Er will sie noch etwas fragen, da tippt jemand auf seine Schulter.
„Ey, hier bist du. Ich suche dich die ganze Zeit. Wolltest du nicht zu den Toiletten?“
„Jakob.“
Jakobs Blick bleibt auf Finja liegen. Anzüglich grinst er.
„Eigentlich wollte ich gehen, aber jetzt.“ Sein Grinsen wird breiter.
Fee kneift verärgert die Augen zusammen. „Lass uns gehen.“
„Alter-“ Jakob sieht Fees Blick und hält den Mund.
Ein Zwinkern Richtung Finja kann er sich dann aber doch nicht verkneifen, ehe er zwischen die tanzenden Menschen eintaucht.
Fee hebt eine verlorene Serviette vom Boden auf, zieht einen Stift aus seiner Hosentasche und schreibt etwas auf das dünne Papier.
Er reicht es dem Mädchen, verabschiedet sich mit einem Lächeln und geht.

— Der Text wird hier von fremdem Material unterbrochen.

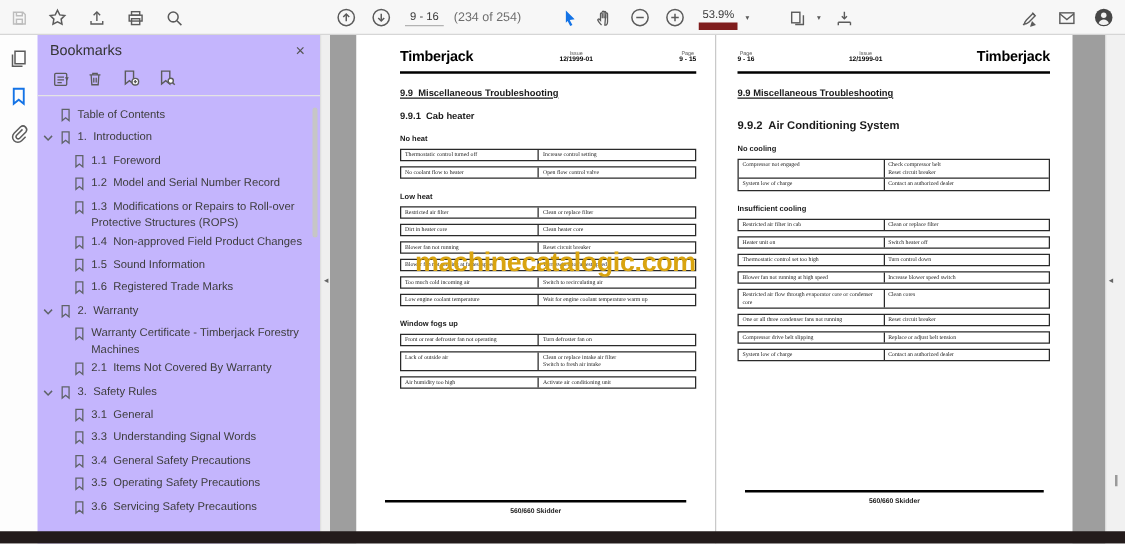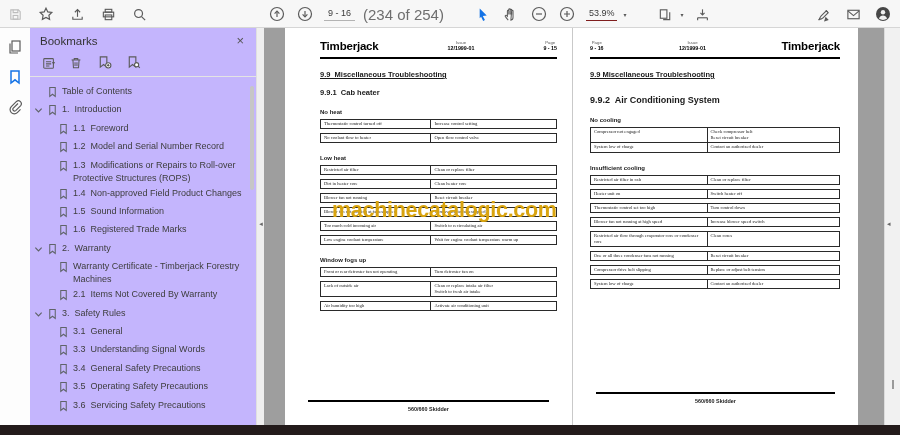"(234 of 254)" .pg-count { font-size: 15px -> 10px }
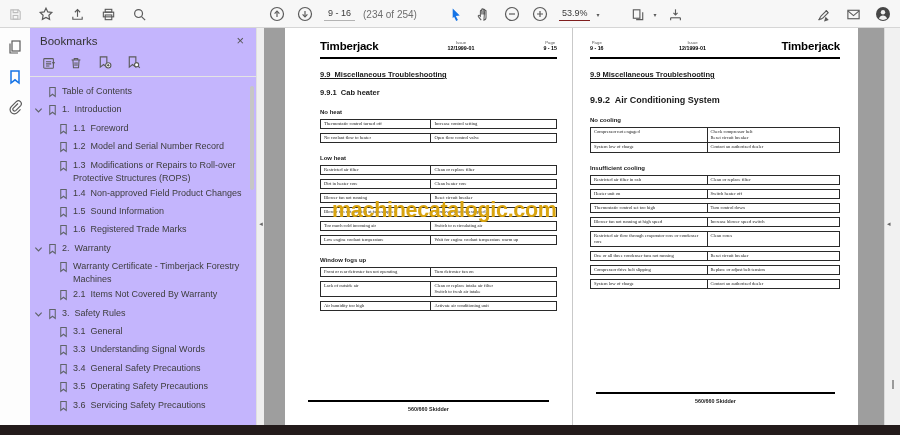"53.9%" .zoom-val { border-bottom: 1px solid #7f1d1d -> 6px solid #7f1d1d }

Als sie nach Hause kommt, geht die Sonne bereits wieder auf. Rosa und Türkis küssen den Himmel.
Der Schlüssel wiegt schwer in ihrer Hand. Lieber würde sie wieder gehen, sie will nicht zu ihrer Mutter, nicht zu ihrer Schwester. Finjas Hand zittert. Langsam schiebt sie den kalten Schlüssel in das Schloss, dabei rutscht ihr Jackenärmel ein Stück zurück. Die dünnen Narben heben sich klar von ihrem Handgelenk ab.
Sobald sie die Tür öffnet, weht ihr abgestandene Luft entgegen, es riecht nach gerauchtem Gras. Auf dem Sofatisch stehen leere Whisky- und Weinflaschen. Ihre Mutter liegt schnarchend daneben. Finja tut gut daran, sie nicht aufzuwecken. Erst mal muss ihre Mutter den Rausch ausschlafen. Wenigstens sind die Kifferfreunde von Gabriela nicht da.
Leise räumt sie die Flaschen zusammen und bringt sie in den Altglas Container vor der Tür. Saugen wird sie später.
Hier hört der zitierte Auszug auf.